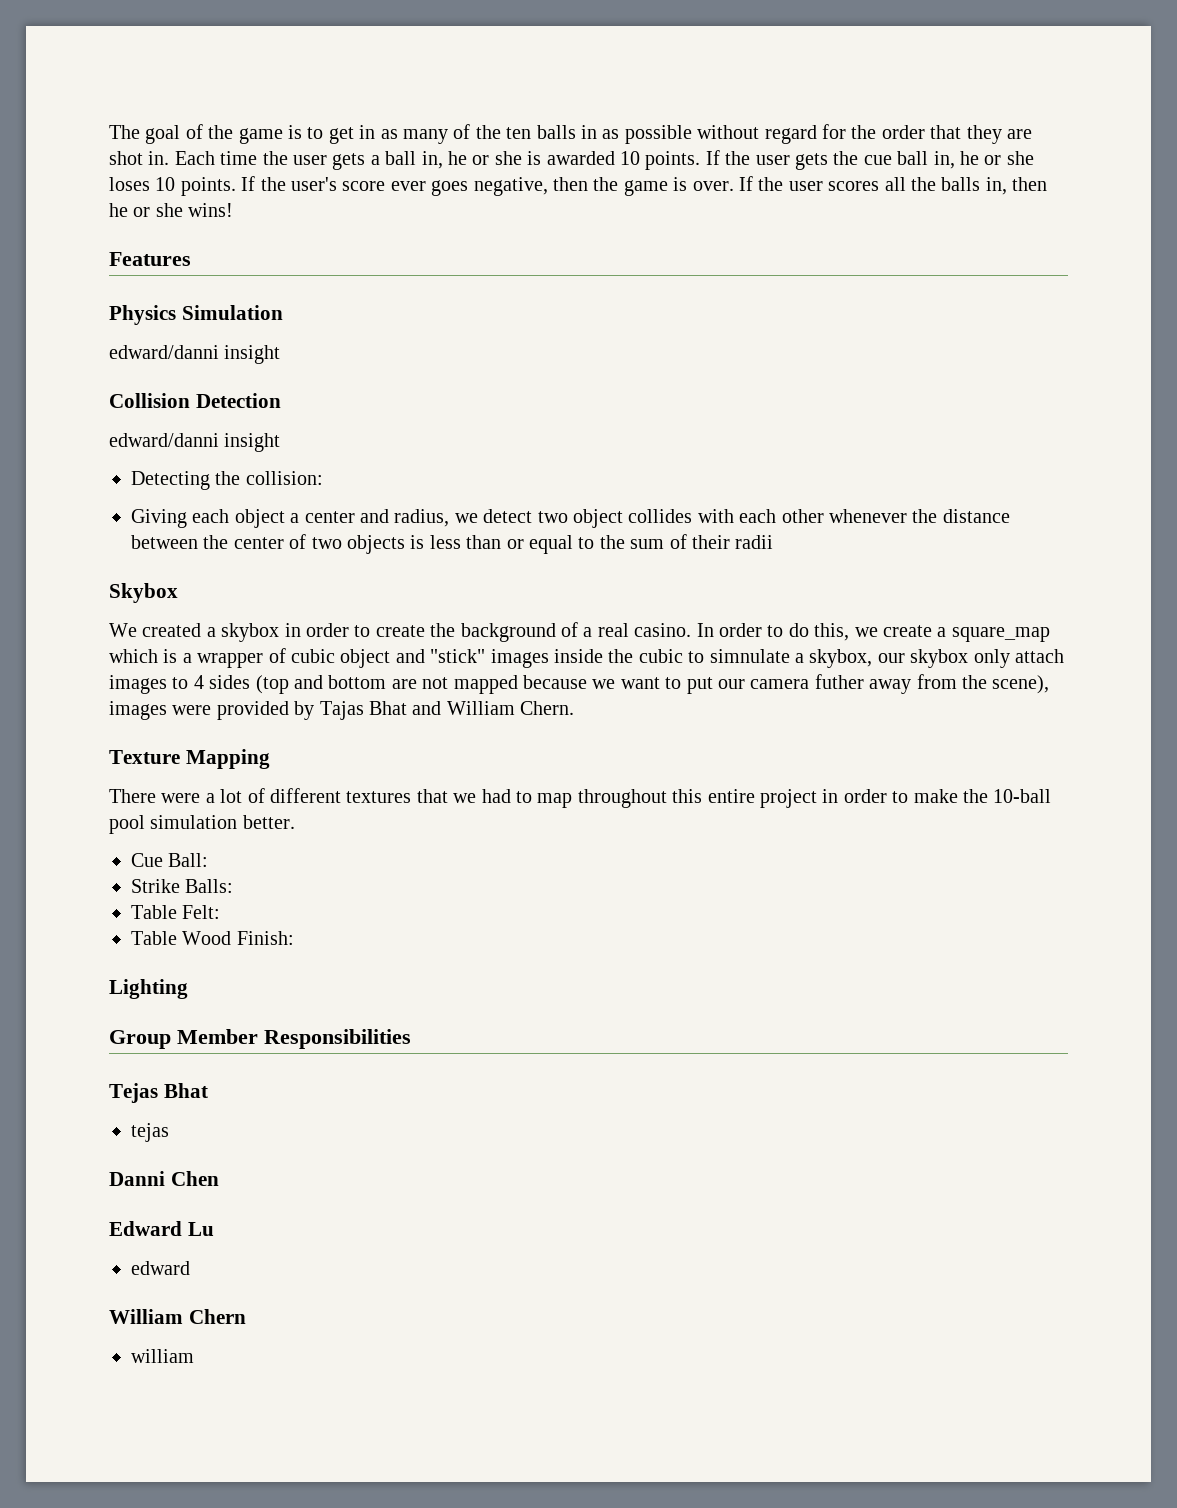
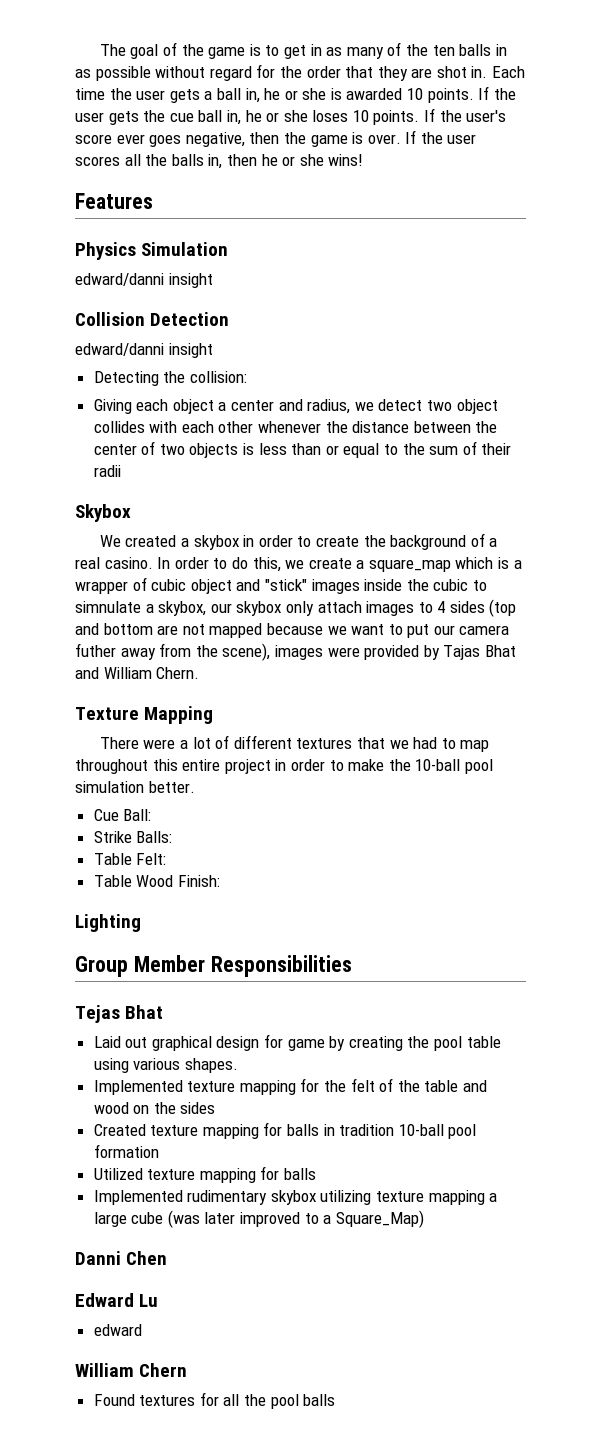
[131,1123,169,1142] tejas -> [93,1034,501,1051] [93,1058,238,1073] [93,1078,488,1095] [93,1102,216,1114] [93,1122,477,1139] [93,1144,159,1158] [93,1166,317,1183] [93,1190,498,1205] [93,1210,424,1228] Laid out graphical design for game by creating the pool table using various shapes. // Implemented texture mapping for the felt of the table and wood on the sides // Created texture mapping for balls in tradition 10-ball pool formation // Utilized texture mapping for balls // Implemented rudimentary skybox utilizing texture mapping a large cube (was later improved to a Square_Map)
[131,1349,194,1363] william -> [93,1392,336,1409] Found textures for all the pool balls

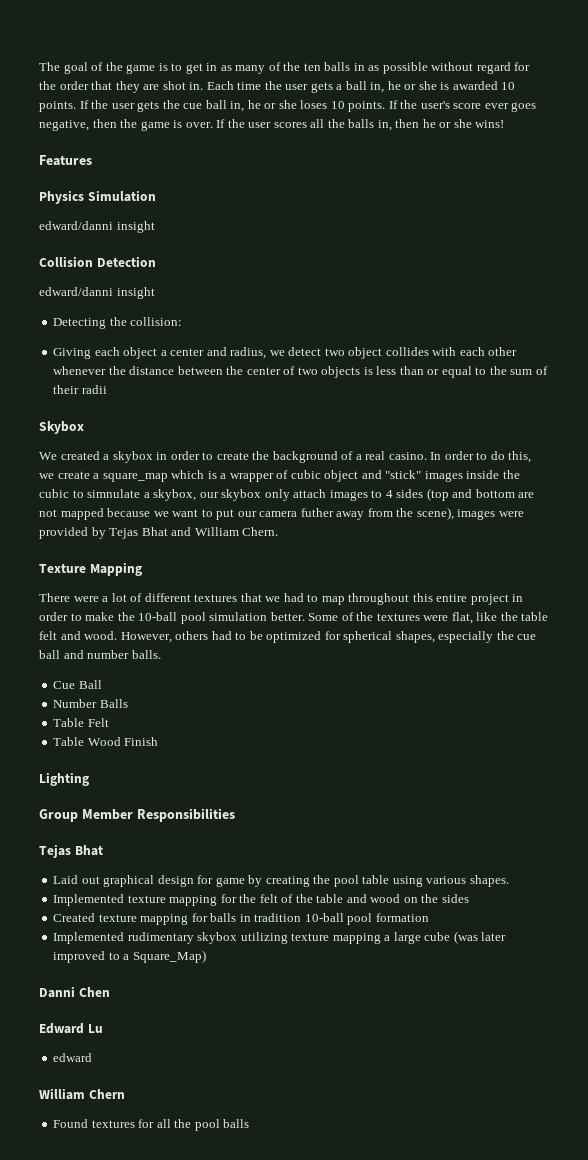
[443,645,481,660] Tajas -> [109,528,139,539] Tejas
[93,809,152,821] [93,831,173,843] [93,853,167,865] // Cue Ball: // Strike Balls: // Table Felt: -> [308,612,549,624] [39,631,537,643] [39,650,161,659] [53,680,102,689] [53,699,128,708] [53,718,109,727] Some of the textures were flat, like the table felt and wood. However, others had to be optimized for spherical shapes, especially the cue ball and number balls. // Cue Ball // Number Balls // Table Felt
[177,875,220,887] Finish: -> [124,737,159,746] Finish
[93,1166,317,1183] // Utilized texture mapping for balls -> (429, 917) none

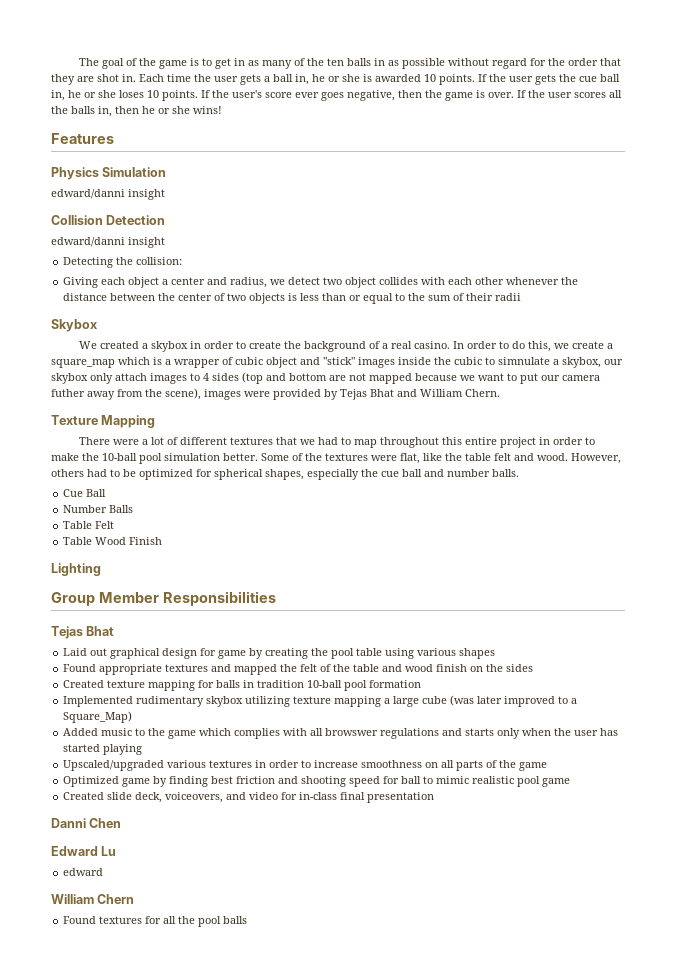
[469,875,509,887] [53,894,237,906] shapes. // Implemented texture mapping for -> [459,648,496,659] [63,664,278,675] shapes // Found appropriate textures and mapped
(401, 898) none -> [436,664,468,672] finish
(206, 956) none -> [63,728,619,739] [63,744,143,755] [63,760,548,771] [63,776,571,787] [63,792,435,803] // Added music to the game which complies with all browswer regulations and starts only when the user has started playing // Upscaled/upgraded various textures in order to increase smoothness on all parts of the game // Optimized game by finding best friction and shooting speed for ball to mimic realistic pool game // Created slide deck, voiceovers, and video for in-class final presentation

.....

*WORK REQUEST*: Output every line above exactly as it stands, and drop any picture.

*ANSWER TO THE PROBLEM*:
[131,1123,169,1142] tejas -> [93,1034,501,1051] [93,1058,238,1073] [93,1078,488,1095] [93,1102,216,1114] [93,1122,477,1139] [93,1144,159,1158] [93,1166,317,1183] [93,1190,498,1205] [93,1210,424,1228] Laid out graphical design for game by creating the pool table using various shapes. // Implemented texture mapping for the felt of the table and wood on the sides // Created texture mapping for balls in tradition 10-ball pool formation // Utilized texture mapping for balls // Implemented rudimentary skybox utilizing texture mapping a large cube (was later improved to a Square_Map)
[131,1349,194,1363] william -> [93,1392,336,1409] Found textures for all the pool balls

[443,645,481,660] Tajas -> [109,528,139,539] Tejas
[93,809,152,821] [93,831,173,843] [93,853,167,865] // Cue Ball: // Strike Balls: // Table Felt: -> [308,612,549,624] [39,631,537,643] [39,650,161,659] [53,680,102,689] [53,699,128,708] [53,718,109,727] Some of the textures were flat, like the table felt and wood. However, others had to be optimized for spherical shapes, especially the cue ball and number balls. // Cue Ball // Number Balls // Table Felt
[177,875,220,887] Finish: -> [124,737,159,746] Finish
[93,1166,317,1183] // Utilized texture mapping for balls -> (429, 917) none

[469,875,509,887] [53,894,237,906] shapes. // Implemented texture mapping for -> [459,648,496,659] [63,664,278,675] shapes // Found appropriate textures and mapped
(401, 898) none -> [436,664,468,672] finish
(206, 956) none -> [63,728,619,739] [63,744,143,755] [63,760,548,771] [63,776,571,787] [63,792,435,803] // Added music to the game which complies with all browswer regulations and starts only when the user has started playing // Upscaled/upgraded various textures in order to increase smoothness on all parts of the game // Optimized game by finding best friction and shooting speed for ball to mimic realistic pool game // Created slide deck, voiceovers, and video for in-class final presentation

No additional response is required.